Collective Investment Funds
Collective investment schemes (unit trusts) let an investor own a professionally-managed, diversified basket priced at a daily net asset value (NAV). Tanzania’s iTrust family spans the risk ladder — from a money-market fund to a growth fund. The headline returns are real; the important work is understanding what each fund actually holds.
The risk ladder, in one chart
Each fund prices daily at NAV per unit. Rebased to 100 at the start of the window, the spread is the risk ladder: iGrowth (equities + bonds) moves most, while iIncome and iCash grind steadily upward.
iCash
A money-market fund — short-dated, high-quality instruments for liquidity and capital preservation. ~5% return; the lowest-risk rung. Use: cash management and dry powder.
iIncome
A fixed-income fund — government and corporate debt for a steady yield (~5.7%) with monthly payouts. Moderate risk. Use: income and a lower-volatility complement to equities.
iGrowth
A balanced/growth fund — the standout performer, +103.9% since its Dec-2024 launch (NAV ~138 at end-2025; ~TZS 90bn AUM). Higher risk — and the composition deserves a close look (below).

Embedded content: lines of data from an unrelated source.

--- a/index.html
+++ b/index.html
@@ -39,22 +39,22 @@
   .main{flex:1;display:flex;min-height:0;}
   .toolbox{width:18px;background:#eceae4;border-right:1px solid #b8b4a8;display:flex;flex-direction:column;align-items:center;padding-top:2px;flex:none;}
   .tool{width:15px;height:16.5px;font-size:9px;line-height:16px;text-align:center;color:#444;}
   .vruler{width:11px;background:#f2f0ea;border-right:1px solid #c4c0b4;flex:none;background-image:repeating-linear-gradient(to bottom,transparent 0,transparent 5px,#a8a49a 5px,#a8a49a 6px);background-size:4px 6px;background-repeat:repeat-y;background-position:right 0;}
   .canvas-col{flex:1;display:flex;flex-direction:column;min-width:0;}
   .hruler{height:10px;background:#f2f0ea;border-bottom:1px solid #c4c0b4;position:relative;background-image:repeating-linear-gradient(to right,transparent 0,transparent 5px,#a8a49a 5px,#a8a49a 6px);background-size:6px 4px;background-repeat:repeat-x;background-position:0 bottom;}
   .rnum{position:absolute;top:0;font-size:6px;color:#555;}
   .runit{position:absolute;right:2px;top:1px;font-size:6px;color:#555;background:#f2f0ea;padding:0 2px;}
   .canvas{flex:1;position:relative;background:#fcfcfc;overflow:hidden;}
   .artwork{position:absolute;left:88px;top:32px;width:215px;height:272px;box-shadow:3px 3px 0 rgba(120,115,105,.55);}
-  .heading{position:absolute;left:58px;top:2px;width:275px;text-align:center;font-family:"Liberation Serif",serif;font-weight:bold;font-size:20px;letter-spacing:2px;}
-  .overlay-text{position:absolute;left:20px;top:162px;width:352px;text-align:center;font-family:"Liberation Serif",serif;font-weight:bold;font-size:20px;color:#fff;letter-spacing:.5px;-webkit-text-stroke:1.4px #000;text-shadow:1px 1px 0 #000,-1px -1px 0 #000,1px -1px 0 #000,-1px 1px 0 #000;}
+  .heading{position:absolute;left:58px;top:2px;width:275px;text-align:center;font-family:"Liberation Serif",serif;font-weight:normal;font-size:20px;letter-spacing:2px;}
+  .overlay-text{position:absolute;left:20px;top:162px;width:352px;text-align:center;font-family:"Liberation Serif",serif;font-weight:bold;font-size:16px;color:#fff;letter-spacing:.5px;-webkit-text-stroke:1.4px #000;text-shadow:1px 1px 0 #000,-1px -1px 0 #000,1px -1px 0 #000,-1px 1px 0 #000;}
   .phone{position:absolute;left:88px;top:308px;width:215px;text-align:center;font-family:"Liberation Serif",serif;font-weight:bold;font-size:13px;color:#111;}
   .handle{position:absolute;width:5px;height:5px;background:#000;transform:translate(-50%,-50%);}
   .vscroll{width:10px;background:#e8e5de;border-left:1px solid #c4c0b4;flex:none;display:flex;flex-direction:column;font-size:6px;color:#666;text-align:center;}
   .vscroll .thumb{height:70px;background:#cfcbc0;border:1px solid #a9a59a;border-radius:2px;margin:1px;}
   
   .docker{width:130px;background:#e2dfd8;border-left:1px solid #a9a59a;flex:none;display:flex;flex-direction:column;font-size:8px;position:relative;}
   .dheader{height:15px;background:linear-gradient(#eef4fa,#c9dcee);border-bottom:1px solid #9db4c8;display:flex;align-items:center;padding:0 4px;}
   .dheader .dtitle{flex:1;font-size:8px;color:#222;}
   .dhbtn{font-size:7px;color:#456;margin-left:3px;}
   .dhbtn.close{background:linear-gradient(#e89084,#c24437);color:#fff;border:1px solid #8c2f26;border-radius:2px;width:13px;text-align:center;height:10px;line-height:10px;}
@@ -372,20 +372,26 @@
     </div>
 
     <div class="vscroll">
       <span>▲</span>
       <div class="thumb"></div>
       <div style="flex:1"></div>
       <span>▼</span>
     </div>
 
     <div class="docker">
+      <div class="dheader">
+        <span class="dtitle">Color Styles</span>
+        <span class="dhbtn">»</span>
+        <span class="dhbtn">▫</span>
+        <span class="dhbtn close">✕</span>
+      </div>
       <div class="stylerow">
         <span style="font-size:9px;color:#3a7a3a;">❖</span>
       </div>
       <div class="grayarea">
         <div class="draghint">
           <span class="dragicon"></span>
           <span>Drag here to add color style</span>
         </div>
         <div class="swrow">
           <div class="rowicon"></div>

iGrowth is presented as a diversified balanced fund. Before sizing it that way, it is worth understanding what actually drives its returns. A careful reading of public disclosures suggests the fund’s performance — and much of its risk — is concentrated in a single equity position rather than spread across a broad basket. The exposure an investor takes on is more specific than the “balanced fund” label implies.
The implication: iGrowth is best understood as a concentrated position with stabilisers, not a broadly diversified vehicle — not a criticism of its strong returns, but a statement about the risk actually being taken. Size it for the exposure it carries, and check each fact sheet for the current composition. Our full quantified look-through — the exact holding, the weight, and the method behind both — is reserved for subscribers, in the brief below.

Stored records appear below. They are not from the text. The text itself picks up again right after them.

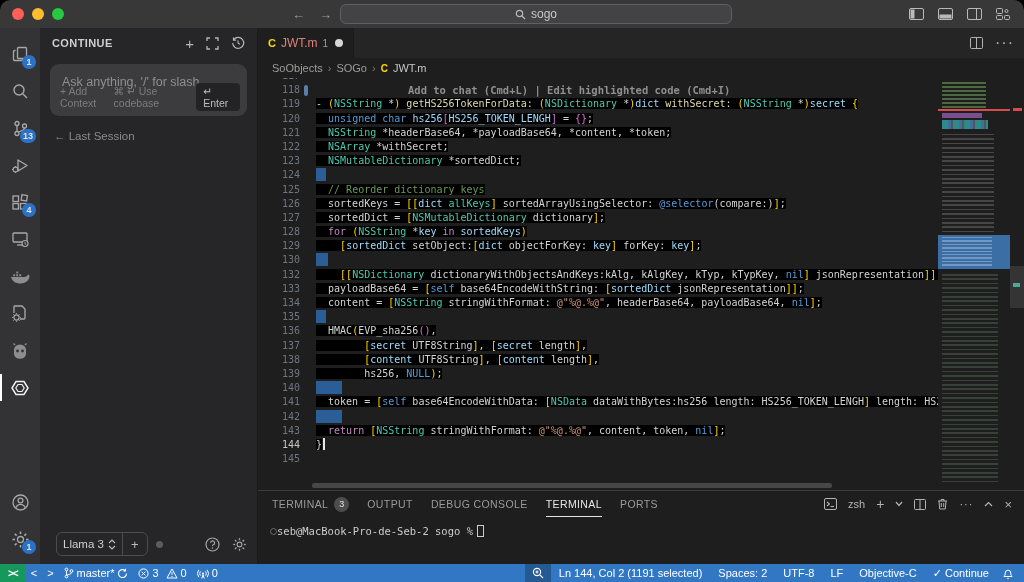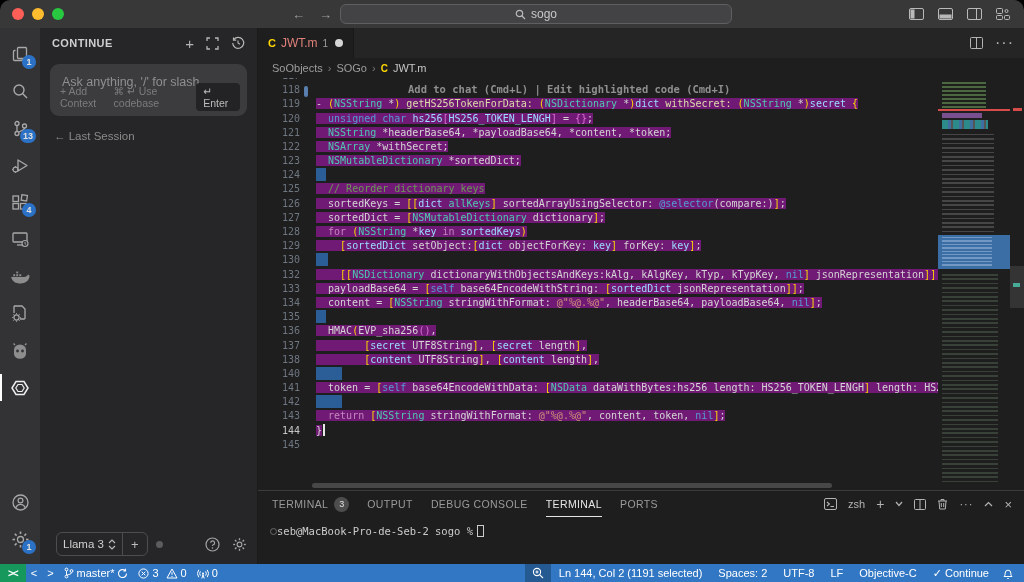--- a/index.html
+++ b/index.html
@@ -52,26 +52,26 @@
   .tab-name{color:#e0807a;}
   .tab-badge{color:#9d9d9d;font-size:10px;}
   .tab-dot{width:8px;height:8px;border-radius:50%;background:#d6d6d6;margin-left:2px;}
   .tabbar-right{position:absolute;right:10px;top:0;height:30px;display:flex;gap:12px;align-items:center;color:#b3b3b3;}
   .breadcrumbs{height:20px;display:flex;align-items:center;gap:5px;padding:0 14px;font-size:11px;color:#9d9d9d;}
   .breadcrumbs .cicon{color:#ffd702;font-weight:bold;font-size:10px;}
   .bc-sep{color:#7a7a7a;font-size:11px;}
   
   .code-area{height:412px;position:relative;overflow:hidden;}
   .code-scroll{position:absolute;left:0;top:-9px;right:86px;overflow:hidden;}
-  .cl{height:14.2px;line-height:14.2px;white-space:pre;font-family:"DejaVu Sans Mono",monospace;font-size:10px;display:flex;align-items:flex-end;}
+  .cl{height:14.2px;line-height:14.2px;white-space:pre;font-family:"DejaVu Sans Mono",monospace;font-size:10px;display:flex;}
   .ln{width:46px;text-align:right;padding-right:4px;color:#6e7681;flex:none;font-size:10px;}
   .ln.act{color:#c6c6c6;}
   .lc{padding-left:12px;white-space:pre;position:relative;}
   .gmark{width:4px;height:11px;background:#5a7fae;border-radius:2px;margin-top:2px;flex:none;}
-  .selbg{background:#701a75;}
+  .selbg{background:#000000;}
   .selblock{display:inline-block;height:13px;vertical-align:top;background:#2b5d97;}
   .codelens{color:#8f8f8f;font-weight:bold;padding-left:88px;font-size:10.5px;}
   .caret{display:inline-block;width:1.5px;height:12px;background:#e8e8e8;vertical-align:text-bottom;margin-left:1px;}
   .tk-w{color:#d4d4d4;} .tk-t{color:#4ec9b0;} .tk-y{color:#dcdcaa;} .tk-b{color:#569cd6;}
   .tk-p{color:#c586c0;} .tk-v{color:#9cdcfe;} .tk-c{color:#6a9955;} .tk-s{color:#ce9178;}
   .tk-g{color:#ffd700;} .tk-o{color:#da70d6;}
   
   .minimap{position:absolute;top:0;right:14px;width:72px;height:100%;background:#1e1e1e;overflow:hidden;}
   .mm{position:absolute;left:4px;}
   .mm-comments{top:4px;width:44px;height:26px;background:repeating-linear-gradient(to bottom,rgba(106,153,85,.6) 0 1.6px,transparent 1.6px 4px);}
@@ -358,20 +358,21 @@
             <div class="cl"><span class="ln">128</span><span class="lc"><span class="selbg"><span class="tk-w">  </span><span class="tk-p">for</span><span class="tk-w"> </span><span class="tk-g">(</span><span class="tk-t">NSString</span><span class="tk-w"> *</span><span class="tk-v">key</span><span class="tk-w"> </span><span class="tk-p">in</span><span class="tk-w"> </span><span class="tk-v">sortedKeys</span><span class="tk-g">)</span></span></span></div>
             <div class="cl"><span class="ln">129</span><span class="lc"><span class="selbg"><span class="tk-w">    </span><span class="tk-g">[</span><span class="tk-v">sortedDict</span><span class="tk-w"> setObject:</span><span class="tk-g">[</span><span class="tk-v">dict</span><span class="tk-w"> objectForKey: </span><span class="tk-v">key</span><span class="tk-g">]</span><span class="tk-w"> forKey: </span><span class="tk-v">key</span><span class="tk-g">]</span><span class="tk-w">;</span></span></span></div>
             <div class="cl"><span class="ln">130</span><span class="lc"><span class="selblock" style="width: 12px;"></span></span></div>
             <div class="cl"><span class="ln">132</span><span class="lc"><span class="selbg"><span class="tk-w">    </span><span class="tk-g">[[</span><span class="tk-t">NSDictionary</span><span class="tk-w"> dictionaryWithObjectsAndKeys:kAlg, kAlgKey, kTyp, kTypKey, </span><span class="tk-b">nil</span><span class="tk-g">]</span><span class="tk-w"> jsonRepresentation</span><span class="tk-g">]]</span><span class="tk-w">;</span></span></span></div>
             <div class="cl"><span class="ln">133</span><span class="lc"><span class="selbg"><span class="tk-w">  payloadBase64 = </span><span class="tk-g">[</span><span class="tk-b">self</span><span class="tk-w"> base64EncodeWithString: </span><span class="tk-g">[</span><span class="tk-v">sortedDict</span><span class="tk-w"> jsonRepresentation</span><span class="tk-g">]]</span><span class="tk-w">;</span></span></span></div>
             <div class="cl"><span class="ln">134</span><span class="lc"><span class="selbg"><span class="tk-w">  content = </span><span class="tk-g">[</span><span class="tk-t">NSString</span><span class="tk-w"> stringWithFormat: </span><span class="tk-s">@"%@.%@"</span><span class="tk-w">, headerBase64, payloadBase64, </span><span class="tk-b">nil</span><span class="tk-g">]</span><span class="tk-w">;</span></span></span></div>
             <div class="cl"><span class="ln">135</span><span class="lc"><span class="selblock" style="width: 10px;"></span></span></div>
             <div class="cl"><span class="ln">136</span><span class="lc"><span class="selbg"><span class="tk-w">  HMAC</span><span class="tk-g">(</span><span class="tk-w">EVP_sha256</span><span class="tk-o">()</span><span class="tk-w">,</span></span></span></div>
             <div class="cl"><span class="ln">137</span><span class="lc"><span class="selbg"><span class="tk-w">        </span><span class="tk-g">[</span><span class="tk-v">secret</span><span class="tk-w"> UTF8String</span><span class="tk-g">]</span><span class="tk-w">, </span><span class="tk-g">[</span><span class="tk-v">secret</span><span class="tk-w"> length</span><span class="tk-g">]</span><span class="tk-w">,</span></span></span></div>
             <div class="cl"><span class="ln">138</span><span class="lc"><span class="selbg"><span class="tk-w">        </span><span class="tk-g">[</span><span class="tk-v">content</span><span class="tk-w"> UTF8String</span><span class="tk-g">]</span><span class="tk-w">, </span><span class="tk-g">[</span><span class="tk-v">content</span><span class="tk-w"> length</span><span class="tk-g">]</span><span class="tk-w">,</span></span></span></div>
+            <div class="cl"><span class="ln">139</span><span class="lc"><span class="selbg"><span class="tk-w">        hs256, </span><span class="tk-b">NULL</span><span class="tk-g">)</span><span class="tk-w">;</span></span></span></div>
             <div class="cl"><span class="ln">140</span><span class="lc"><span class="selblock" style="width: 26px;"></span></span></div>
             <div class="cl"><span class="ln">141</span><span class="lc"><span class="selbg"><span class="tk-w">  token = </span><span class="tk-g">[</span><span class="tk-b">self</span><span class="tk-w"> base64EncodeWithData: </span><span class="tk-g">[</span><span class="tk-t">NSData</span><span class="tk-w"> dataWithBytes:hs256 length: HS256_TOKEN_LENGH</span><span class="tk-g">]</span><span class="tk-w"> length: HS2</span></span></span></div>
             <div class="cl"><span class="ln">142</span><span class="lc"><span class="selblock" style="width: 26px;"></span></span></div>
             <div class="cl"><span class="ln">143</span><span class="lc"><span class="selbg"><span class="tk-w">  </span><span class="tk-p">return</span><span class="tk-w"> </span><span class="tk-g">[</span><span class="tk-t">NSString</span><span class="tk-w"> stringWithFormat: </span><span class="tk-s">@"%@.%@"</span><span class="tk-w">, content, token, </span><span class="tk-b">nil</span><span class="tk-g">]</span><span class="tk-w">;</span></span></span></div>
             <div class="cl"><span class="ln act">144</span><span class="lc"><span class="selbg"><span class="tk-w">}</span></span><span class="caret"></span></span></div>
             <div class="cl"><span class="ln">145</span><span class="lc"><span></span></span></div>
           </div>
         <div class="minimap">
           <div class="mm mm-comments"></div>
           <div class="mm mm-red"></div>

Units price once daily at NAV. iTrust switches between iIncome and iGrowth carry no exit fee; a 1% exit fee applies to payouts or moves to iCash. Processing takes ~3 working days, so a round-trip costs roughly 0.3–0.5% plus foregone carry in transit — cheap, but not free, and once-daily pricing matters for a fund whose largest holding gaps on news.
The backdrop genuinely favours bank equities: system credit is compounding ~23.6% year-on-year against ~6% GDP growth, non-performing loans near 2.9%, and positive real policy rates — with no inflation emergency forcing the Bank of Tanzania to tighten. The sector thesis is sound; the question for an iGrowth investor is concentration, not direction.
Choosing among them: iCash for liquidity, iIncome for yield and lower volatility, iGrowth for equity upside — sized for the concentration it actually carries. A blend across the three is how the risk ladder is meant to be used.
UTT AMIS — the market’s largest fund family
Beyond iTrust, the state-linked UTT AMIS runs six collective investment schemes. Their combined size dwarfs the rest of the market — and the shape of that money is telling: the great bulk sits in the money-market and bond funds, a clear read on what Tanzanian savers actually want first — liquidity and income.
Which growth vehicle won the fortnight?
Four equity-tilted vehicles — two unit trusts and two ETFs — rebased to 100 on the same day. Same market, very different outcomes: the funds that leaned hardest into Tanzanian bank equities moved most, in both directions. Concentration is the variable.